Risk regulation, liability and insurance: literature review of their influence on safety management
- Eric Marsden
- Number of pages
- 45 pages
- Type in collection
- Apport de la recherche
This document provides a short literature review on the complementarity (and antagonisms) between liability rules, safety regulation and insurance and their effect on safety management. It draws on a range of disciplines, with a focus on economic analysis of law and regulation theory. Some of the issues discussed are rather complex; this document attempts to provide simple explanations together with references to the professional literature for the interested reader. Some issues are the subject of ongoing debate between scholars; in such situations, we have attempted to present the various points of view.

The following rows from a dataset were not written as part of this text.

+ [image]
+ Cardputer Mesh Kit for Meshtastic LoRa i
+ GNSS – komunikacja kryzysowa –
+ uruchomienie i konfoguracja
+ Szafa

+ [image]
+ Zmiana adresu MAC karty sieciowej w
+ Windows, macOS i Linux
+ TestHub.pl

The document provides background information concerning the topics discussed during the NeTWork'2012 workshop, and draws on some of the contributions of workshop participants and the rich discussion which took place during the three days.
The first chapter presents issues related to regulation, starting with the classical economic justifications for state intervention (presence of externalities, information failures and moral hazard). A number of obstacles to the effectiveness of safety regulation are presented. Finally, some alternatives or complements to regulation, including self-regulation, are briefly discussed. The second chapter presents an overview of liability law, starting with some introductory definitions. Factors which weaken the effectiveness of liability as an incentive to invest in prevention are discussed, as are negative effects of liability regimes on safety management. A number of case studies illustrating the liability of regulators are briefly presented. Chapter 3 discusses the impact of insurance and reinsurance on firms' and individuals' safety management. The last chapter briefly analyzes firms and individuals' sources of motivation to take care.